Once calm returned to me back in St. Louis during my couple of days to pack, I realized the place I applied was not the best choice – primarily due to timing. It’s not ready until August 1. It’s June 5. Temp housing is expensive, yo. I need it sooner. So…I decide to pass and keep looking. I find a neighborhood that feels great to me – Clintonville. I find a house. Four hours before I’m supposed to see it – rented. I find another house – after I’ve applied, seen it, fallen in love with it – they tell me they really don’t want a cat in the house. (That one really left me heartbroken – there was a movie room in the basement!!) And PS, owner – my cat is way less mess than the toddlers the current tenants have in your house right now.
So, last night around 11:30pm, when I get the email telling me that the cats are a deal breaker to this woman who has been emailing me for three days now (she didn’t think to tell me this until AFTER I’d see the house and fallen in love with it and the area?!) I give myself a good talking to.
“Self,” I say, “you’re going to have to settle.”
There are some things I know I don’t want: I don’t want it to be a really long drive to work. And when I say long, I generally mean anything around 30 minutes. I really hate to drive in traffic and such. I also didn’t want an apartment complex. I believe I referred to the one I did look at as “soulless”. It’s time to pick the lesser of the two evils. There’s a nice townhouse in a nice residential area very close to a great running/biking trail that is far from work. OR, there is a pretty well maintained complex, slightly closer to work. With complex, I get a pool and a 24 hour work out facility. With complex, there are maintenance people and no yard. So, I’m leaning towards complex.

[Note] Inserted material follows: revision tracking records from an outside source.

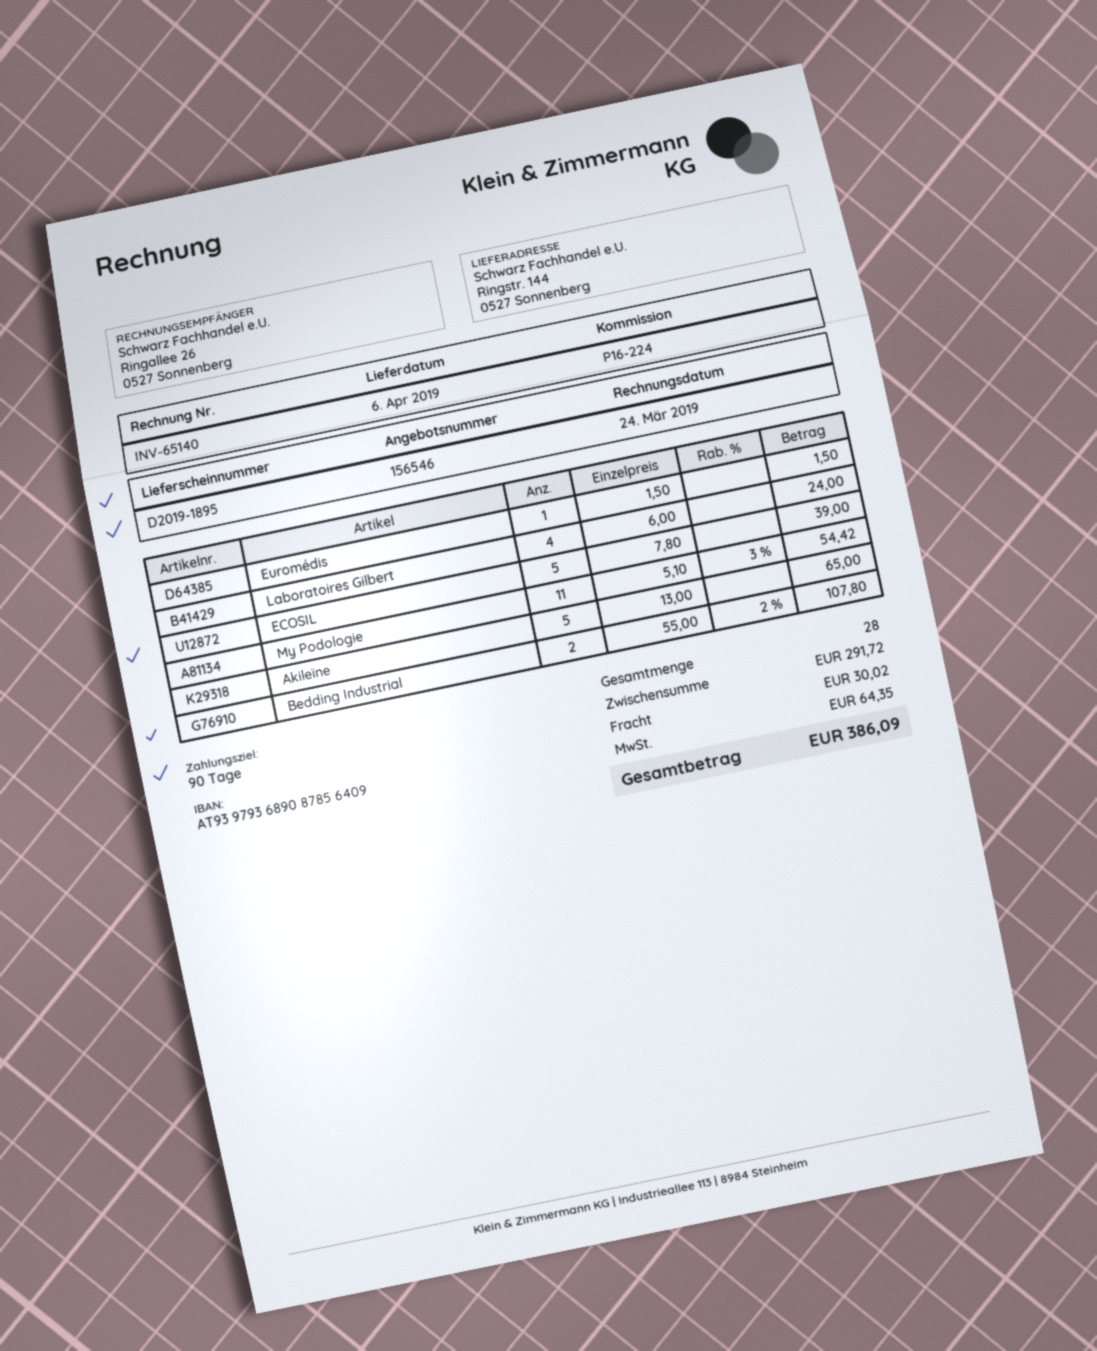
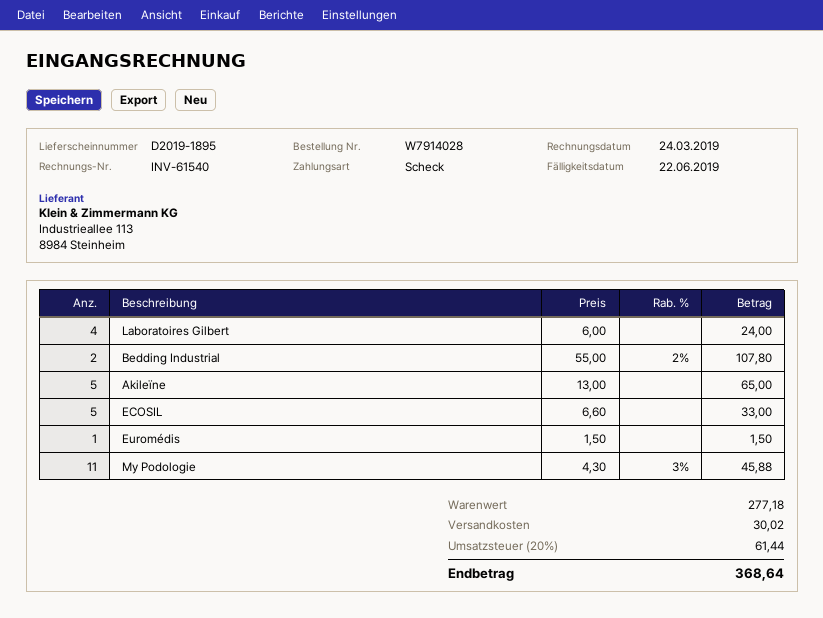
invoice number: INV-65140 -> INV-61540
ECOSIL: 5 x 7.80 = 39.00 -> 5 x 6.60 = 33.00
My Podologie: 11 x 5.10 - 3% = 54.42 -> 11 x 4.30 - 3% = 45.88
subtotal: 291.72 -> 277.18
tax: 64.35 -> 61.44
total: 386.09 -> 368.64

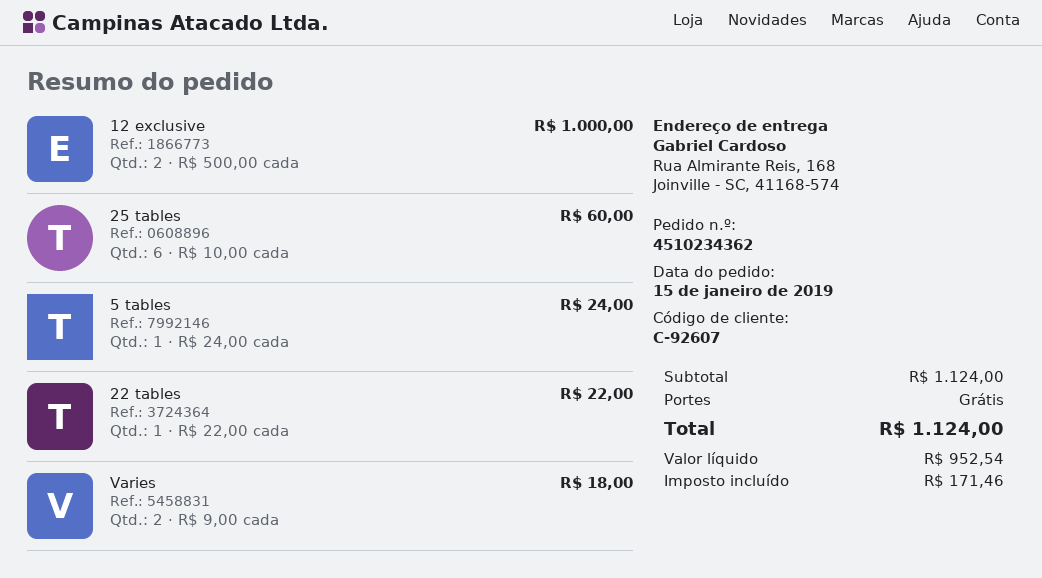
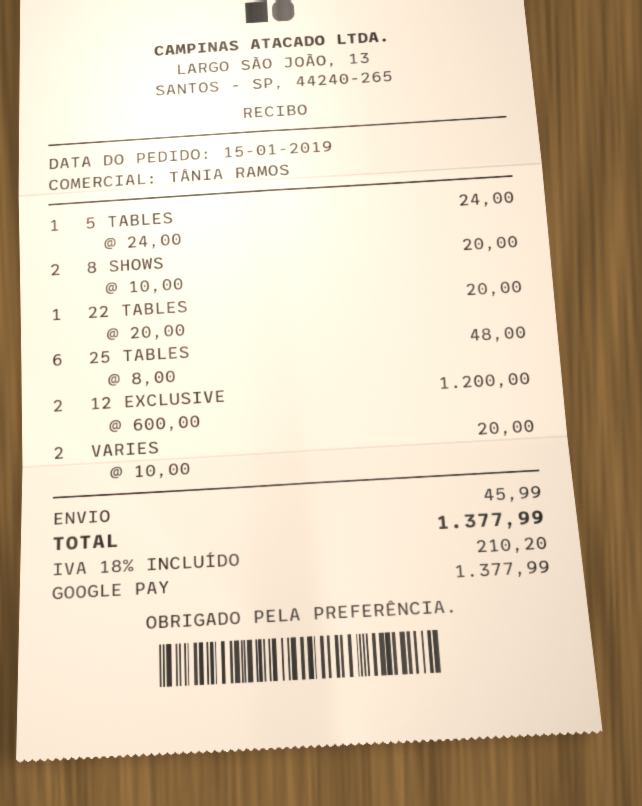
12 exclusive: 2 x 500.00 = 1000.00 -> 2 x 600.00 = 1200.00
25 tables: 6 x 10.00 = 60.00 -> 6 x 8.00 = 48.00
22 tables: 1 x 22.00 = 22.00 -> 1 x 20.00 = 20.00
Varies: 2 x 9.00 = 18.00 -> 2 x 10.00 = 20.00
8 SHOWS: none -> 2 x 10.00 = 20.00
shipping: 0.00 -> 45.99
tax: 171.46 -> 210.20
total: 1124.00 -> 1377.99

I’m heading to see it tomorrow at lunch. It’s available June 13. The town house is available now. Timewise, about the same, since I’ll be out of town this weekend. Price wise, they are about the same. It’s time to decide on the lesser of two evils.
The suck-y part is, I like Columbus. Which means I want to live in these vibrant, awesome neighborhoods. I want to support local business and walk the community. I’m kind of buggin’ that I’ll be stuck on the outskirts of town with either place, really.
But, that’s not really what this year is about, right? It’s about the career, the experience. It’s about paying off the credit card and finally contributing grown up amounts to the retirement plan. It’s about getting my PROSCI Change Management certification and going to visit the boyfriend on the weekends now that we’re finally in the same state. I can become a hip and fun city dweller next year at the ripe old age of 34.
That’s not too late, right?
Above all, I just want to stop lurking on Craigslist. I’m so over Craigslist.